Change detection data
════════════════
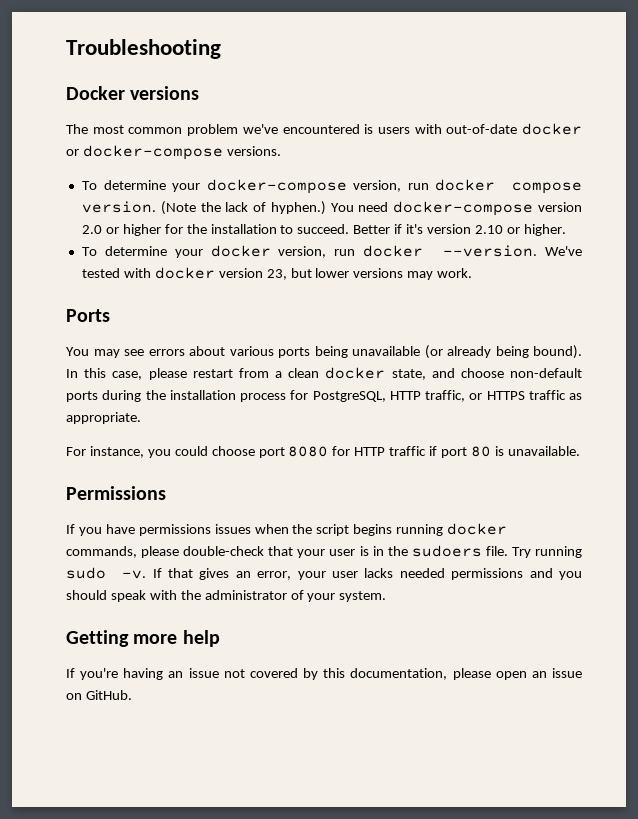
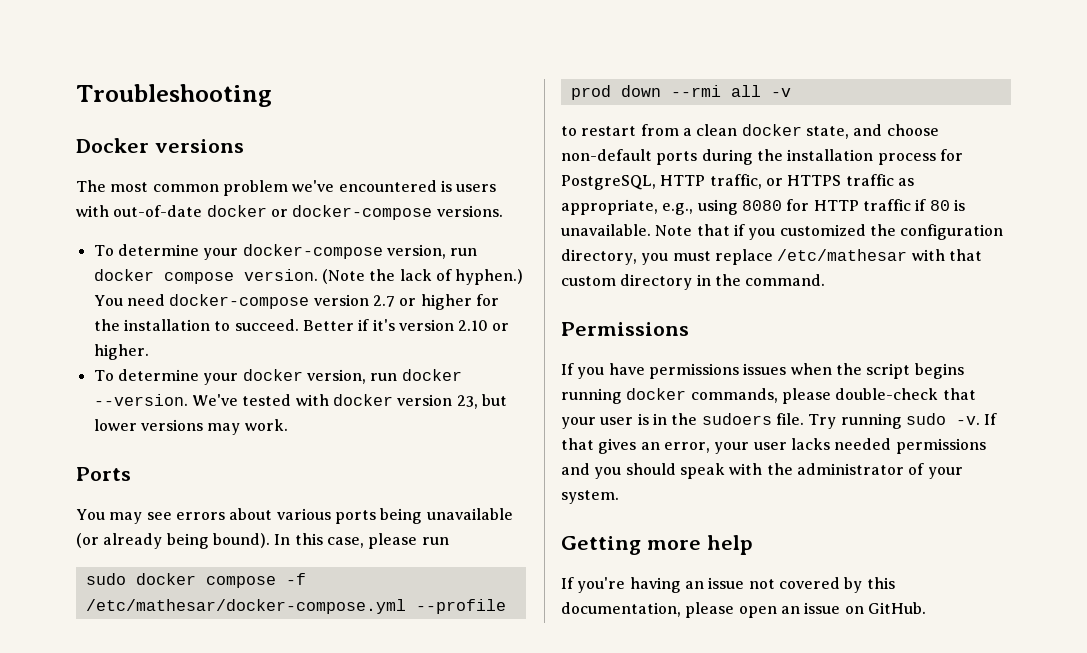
- You need docker-compose version 2.0 or higher for the installation to succeed.
+ You need docker-compose version 2.7 or higher for the installation to succeed.
- In this case, please restart from a clean docker state, and choose non-default ports during the installation process for PostgreSQL, HTTP traffic, or HTTPS traffic as appropriate.
- For instance, you could choose port 8080 for HTTP traffic if port 80 is unavailable.
+ In this case, please run
+ sudo docker compose -f /etc/mathesar/docker-compose.yml --profile prod down --rmi all -v
+ to restart from a clean docker state, and choose non-default ports during the installation process for PostgreSQL, HTTP traffic, or HTTPS traffic as appropriate, e.g., using 8080 for HTTP traffic if 80 is unavailable. Note that if you customized the configuration directory, you must replace /etc/mathesar with that custom directory in the command.

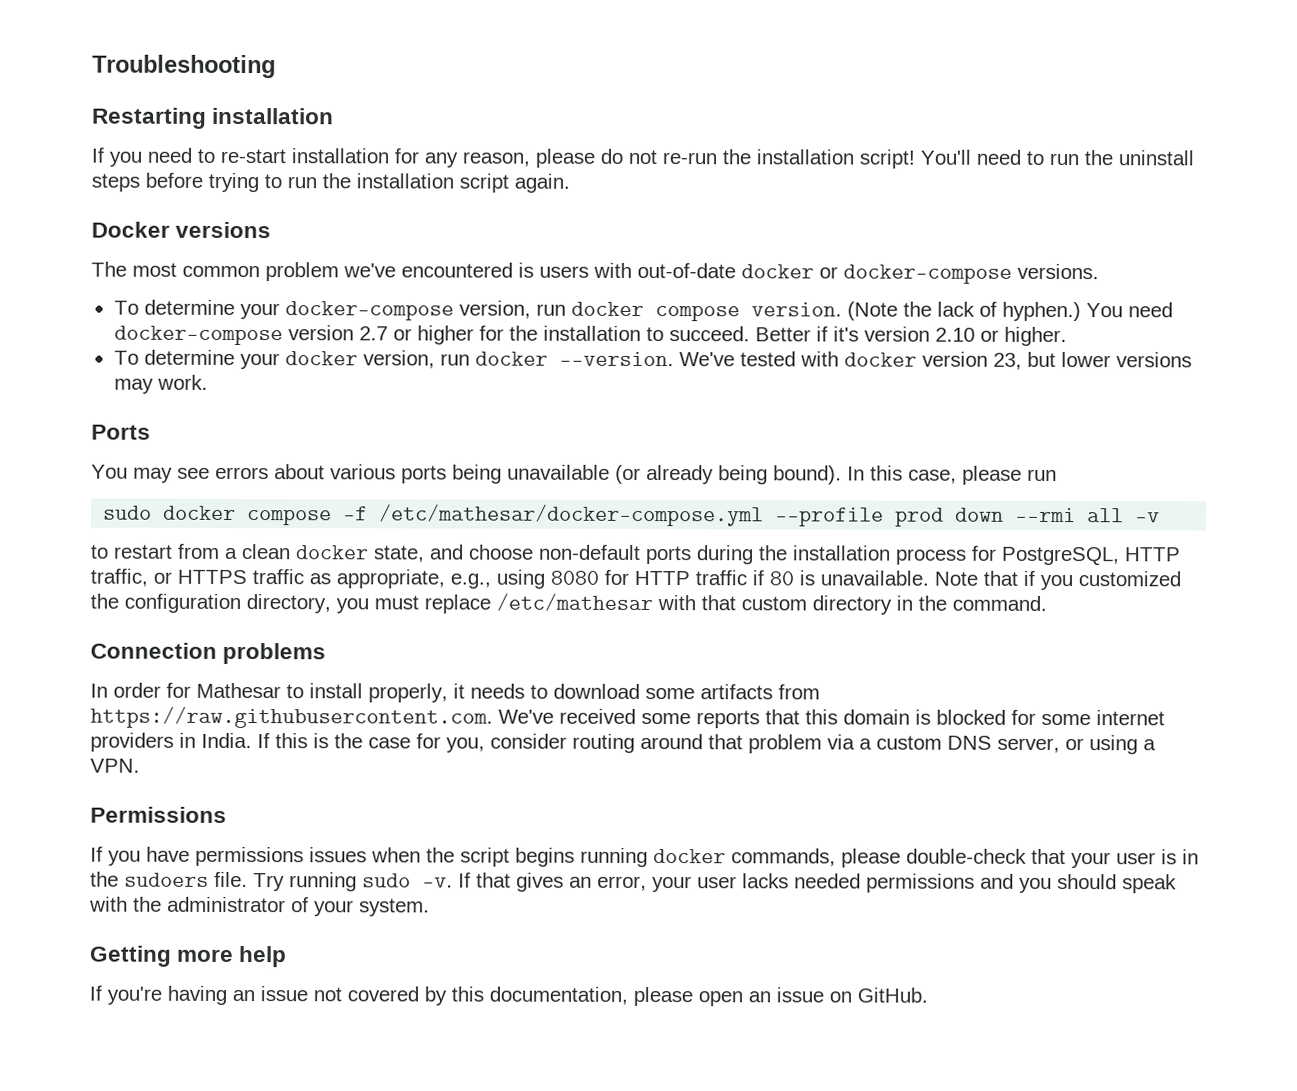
+ Restarting installation
+ If you need to re-start installation for any reason, please do not re-run the installation script! You'll need to run the uninstall steps before trying to run the installation script again.
+ Connection problems
+ In order for Mathesar to install properly, it needs to download some artifacts from https://raw.githubusercontent.com. We've received some reports that this domain is blocked for some internet providers in India. If this is the case for you, consider routing around that problem via a custom DNS server, or using a VPN.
════════════════
_TASK INSTRUCTIONS:_
The required output is every line from the one containing "- For instance, you" through the last line of the data above, restated exactly and without pictures.

_REPLY TO THE TASK:_
- For instance, you could choose port 8080 for HTTP traffic if port 80 is unavailable.
+ In this case, please run
+ sudo docker compose -f /etc/mathesar/docker-compose.yml --profile prod down --rmi all -v
+ to restart from a clean docker state, and choose non-default ports during the installation process for PostgreSQL, HTTP traffic, or HTTPS traffic as appropriate, e.g., using 8080 for HTTP traffic if 80 is unavailable. Note that if you customized the configuration directory, you must replace /etc/mathesar with that custom directory in the command.

+ Restarting installation
+ If you need to re-start installation for any reason, please do not re-run the installation script! You'll need to run the uninstall steps before trying to run the installation script again.
+ Connection problems
+ In order for Mathesar to install properly, it needs to download some artifacts from https://raw.githubusercontent.com. We've received some reports that this domain is blocked for some internet providers in India. If this is the case for you, consider routing around that problem via a custom DNS server, or using a VPN.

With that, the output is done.